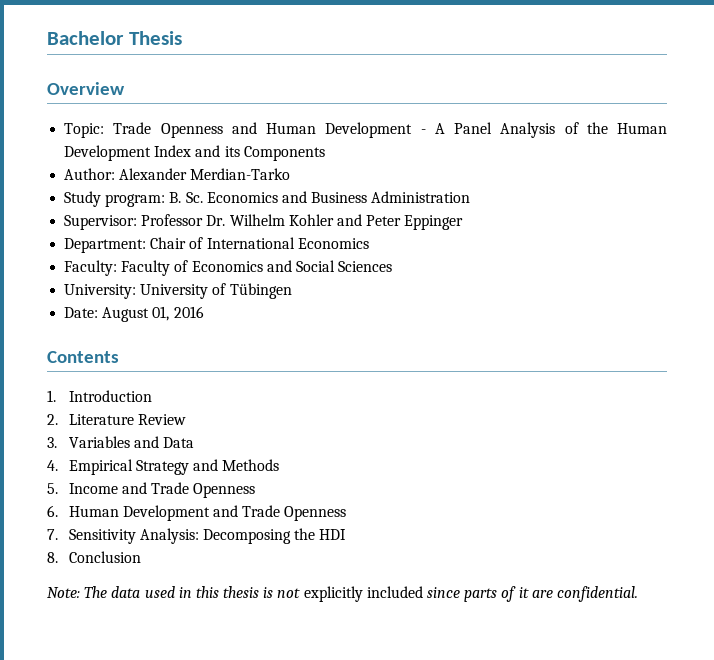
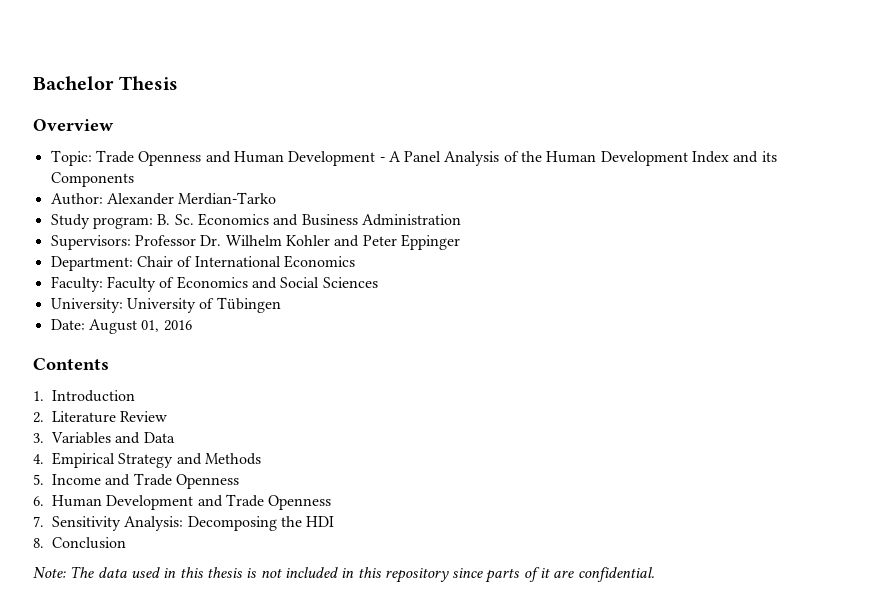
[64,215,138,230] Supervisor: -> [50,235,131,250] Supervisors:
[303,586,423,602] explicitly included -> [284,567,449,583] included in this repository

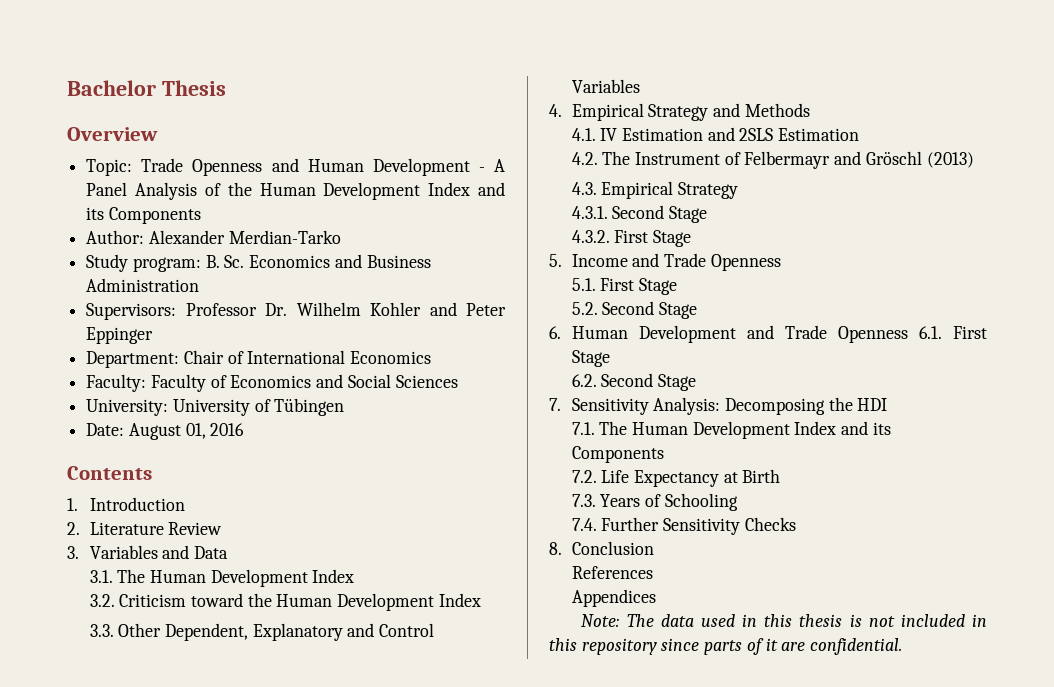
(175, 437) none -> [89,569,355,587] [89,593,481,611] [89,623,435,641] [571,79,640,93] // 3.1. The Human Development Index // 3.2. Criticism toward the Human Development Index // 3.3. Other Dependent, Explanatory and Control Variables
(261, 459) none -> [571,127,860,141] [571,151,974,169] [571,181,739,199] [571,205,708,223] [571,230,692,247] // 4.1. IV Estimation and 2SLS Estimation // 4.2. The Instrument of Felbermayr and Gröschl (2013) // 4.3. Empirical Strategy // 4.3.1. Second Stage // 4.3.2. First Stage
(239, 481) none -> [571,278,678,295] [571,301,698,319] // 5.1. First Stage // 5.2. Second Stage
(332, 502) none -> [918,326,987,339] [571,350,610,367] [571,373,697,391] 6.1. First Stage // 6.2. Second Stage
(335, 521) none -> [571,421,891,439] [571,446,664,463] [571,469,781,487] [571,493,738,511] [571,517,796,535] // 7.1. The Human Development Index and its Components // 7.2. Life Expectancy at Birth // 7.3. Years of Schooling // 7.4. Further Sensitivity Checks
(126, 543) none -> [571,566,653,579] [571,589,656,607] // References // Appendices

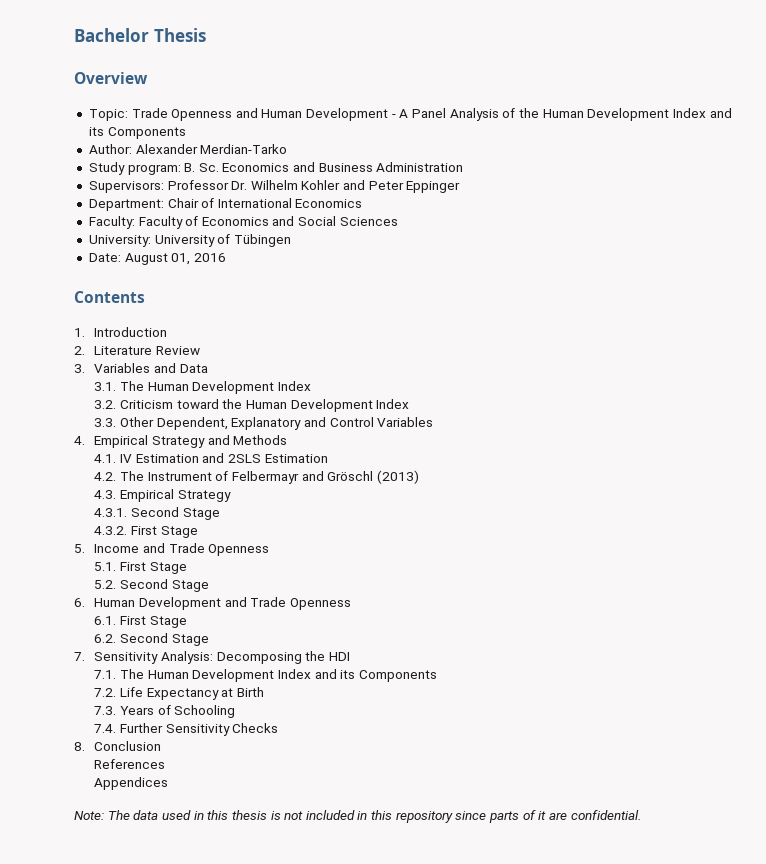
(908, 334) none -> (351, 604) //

_ _ _

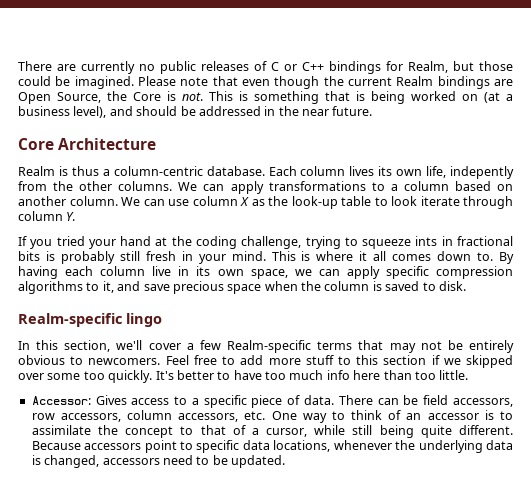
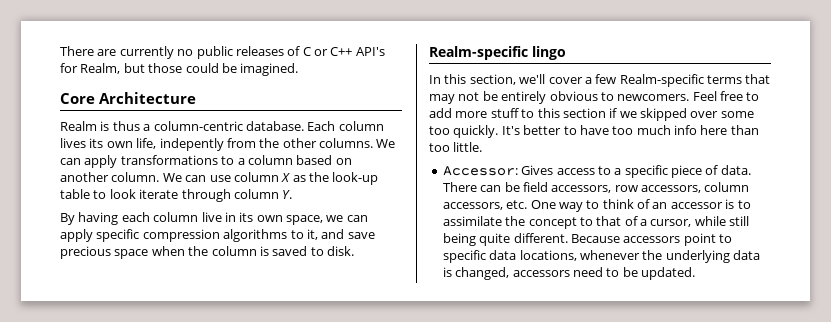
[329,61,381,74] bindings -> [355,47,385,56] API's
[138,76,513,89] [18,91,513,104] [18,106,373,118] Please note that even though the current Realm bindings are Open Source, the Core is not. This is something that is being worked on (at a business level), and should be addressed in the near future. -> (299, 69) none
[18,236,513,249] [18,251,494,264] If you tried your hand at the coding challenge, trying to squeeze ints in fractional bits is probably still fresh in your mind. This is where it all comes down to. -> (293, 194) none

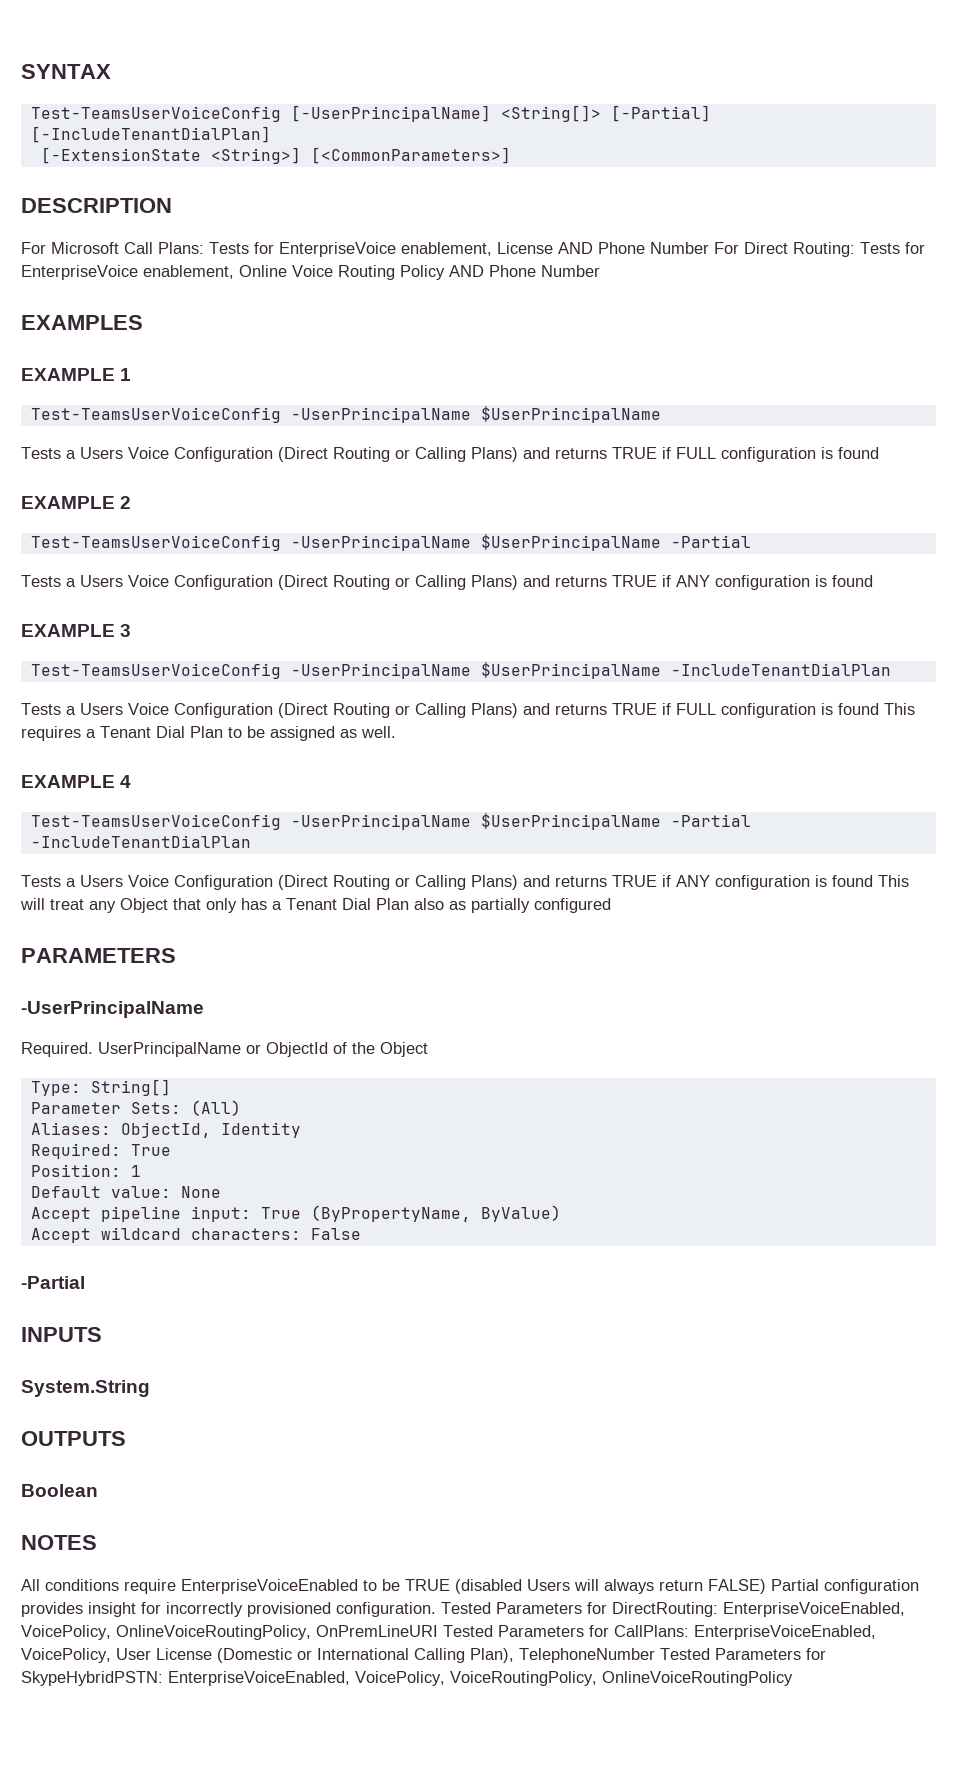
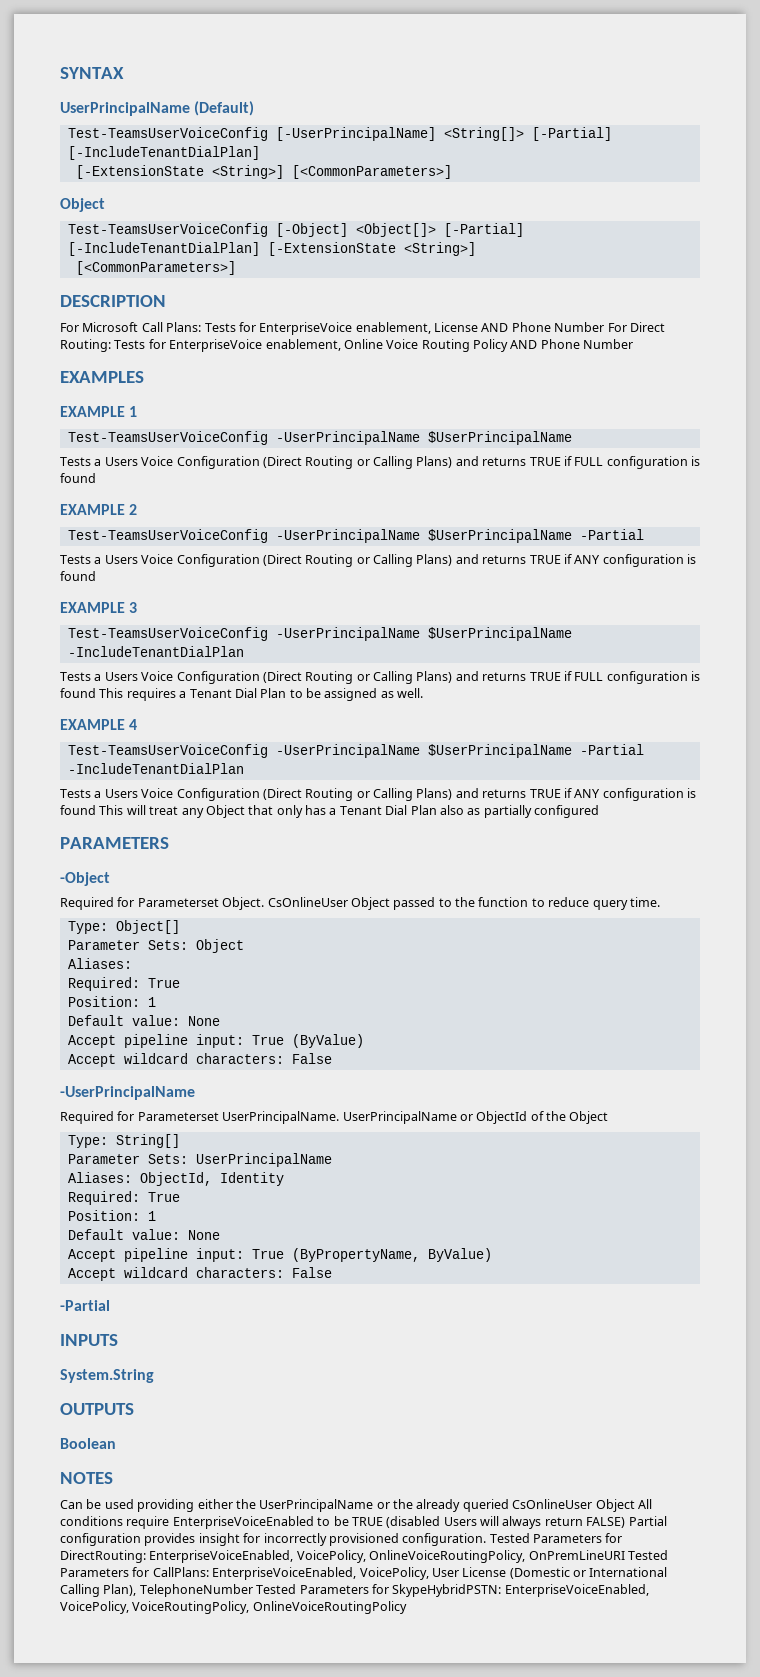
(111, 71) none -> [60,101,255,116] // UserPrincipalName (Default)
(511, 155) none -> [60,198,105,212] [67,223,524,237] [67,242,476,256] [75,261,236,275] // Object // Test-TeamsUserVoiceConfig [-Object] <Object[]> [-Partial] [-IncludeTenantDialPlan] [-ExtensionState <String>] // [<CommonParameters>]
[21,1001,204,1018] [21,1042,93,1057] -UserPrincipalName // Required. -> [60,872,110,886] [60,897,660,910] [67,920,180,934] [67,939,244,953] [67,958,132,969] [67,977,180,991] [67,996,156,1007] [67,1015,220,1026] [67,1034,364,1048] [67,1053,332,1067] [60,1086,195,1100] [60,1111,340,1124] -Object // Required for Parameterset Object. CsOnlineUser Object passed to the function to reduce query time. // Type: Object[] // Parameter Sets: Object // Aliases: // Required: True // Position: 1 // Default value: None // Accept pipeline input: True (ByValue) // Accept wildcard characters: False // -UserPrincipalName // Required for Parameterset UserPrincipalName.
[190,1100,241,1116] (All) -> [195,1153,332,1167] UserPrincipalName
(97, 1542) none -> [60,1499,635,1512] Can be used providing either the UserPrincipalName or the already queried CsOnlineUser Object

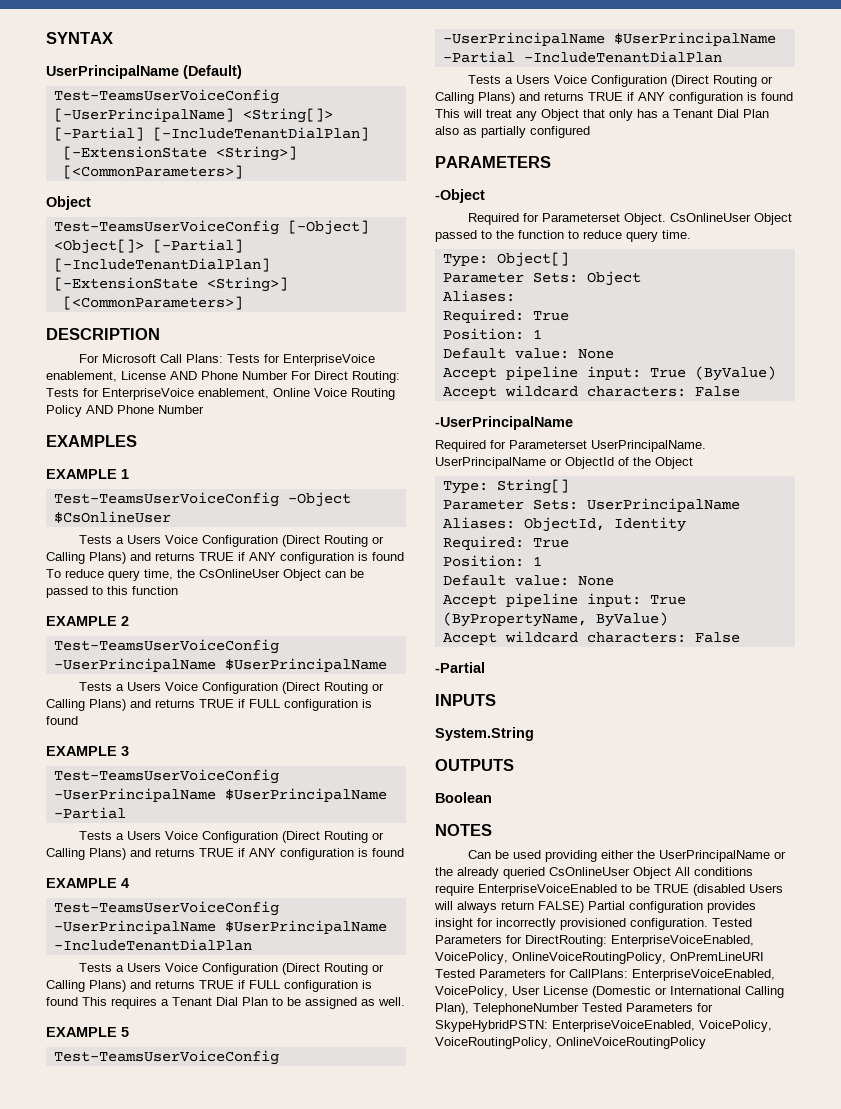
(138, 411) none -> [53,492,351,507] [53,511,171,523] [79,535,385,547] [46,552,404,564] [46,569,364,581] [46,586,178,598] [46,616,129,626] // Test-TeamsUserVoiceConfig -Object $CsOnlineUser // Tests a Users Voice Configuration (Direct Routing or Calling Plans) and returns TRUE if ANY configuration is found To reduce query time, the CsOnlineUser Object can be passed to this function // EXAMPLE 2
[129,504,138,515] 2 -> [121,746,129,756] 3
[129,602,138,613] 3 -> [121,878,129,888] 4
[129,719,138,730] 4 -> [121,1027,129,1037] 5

_ _ _

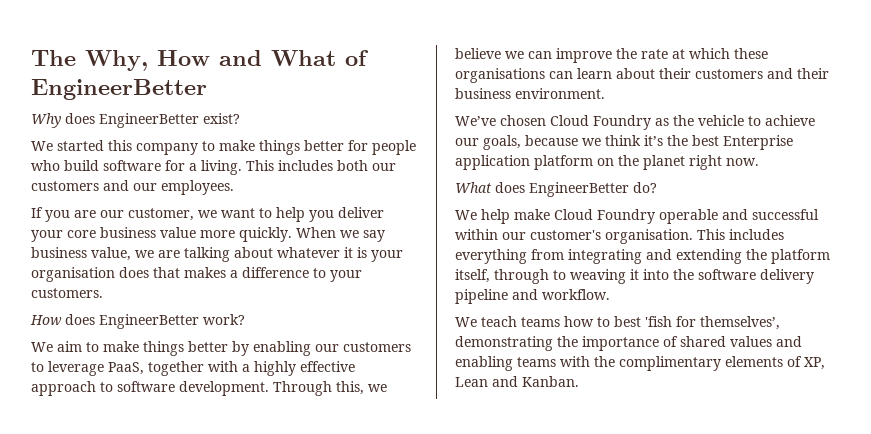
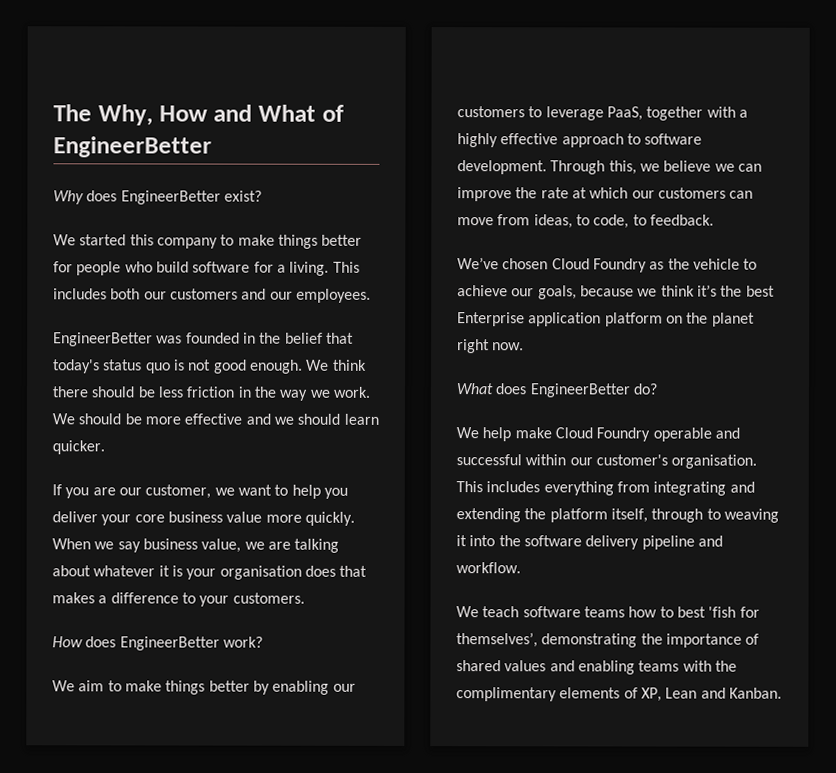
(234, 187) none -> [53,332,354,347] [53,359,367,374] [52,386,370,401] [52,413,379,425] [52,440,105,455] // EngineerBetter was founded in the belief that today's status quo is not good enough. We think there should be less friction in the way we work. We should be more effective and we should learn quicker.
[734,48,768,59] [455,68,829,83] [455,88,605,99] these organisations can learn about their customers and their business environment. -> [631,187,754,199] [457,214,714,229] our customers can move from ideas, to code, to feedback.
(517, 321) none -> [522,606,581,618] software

_ _ _

#### PROBLEM TO WORK ON:
Everything above from the line containing "[64,215,138,230] Supervisor: ->" down to the line containing "(908, 334) none -> (351, 604) //" is to be duplicated exactly, both lines included, and the pictures are to be omitted.

#### YOUR SOLUTION:
[64,215,138,230] Supervisor: -> [50,235,131,250] Supervisors:
[303,586,423,602] explicitly included -> [284,567,449,583] included in this repository

(175, 437) none -> [89,569,355,587] [89,593,481,611] [89,623,435,641] [571,79,640,93] // 3.1. The Human Development Index // 3.2. Criticism toward the Human Development Index // 3.3. Other Dependent, Explanatory and Control Variables
(261, 459) none -> [571,127,860,141] [571,151,974,169] [571,181,739,199] [571,205,708,223] [571,230,692,247] // 4.1. IV Estimation and 2SLS Estimation // 4.2. The Instrument of Felbermayr and Gröschl (2013) // 4.3. Empirical Strategy // 4.3.1. Second Stage // 4.3.2. First Stage
(239, 481) none -> [571,278,678,295] [571,301,698,319] // 5.1. First Stage // 5.2. Second Stage
(332, 502) none -> [918,326,987,339] [571,350,610,367] [571,373,697,391] 6.1. First Stage // 6.2. Second Stage
(335, 521) none -> [571,421,891,439] [571,446,664,463] [571,469,781,487] [571,493,738,511] [571,517,796,535] // 7.1. The Human Development Index and its Components // 7.2. Life Expectancy at Birth // 7.3. Years of Schooling // 7.4. Further Sensitivity Checks
(126, 543) none -> [571,566,653,579] [571,589,656,607] // References // Appendices

(908, 334) none -> (351, 604) //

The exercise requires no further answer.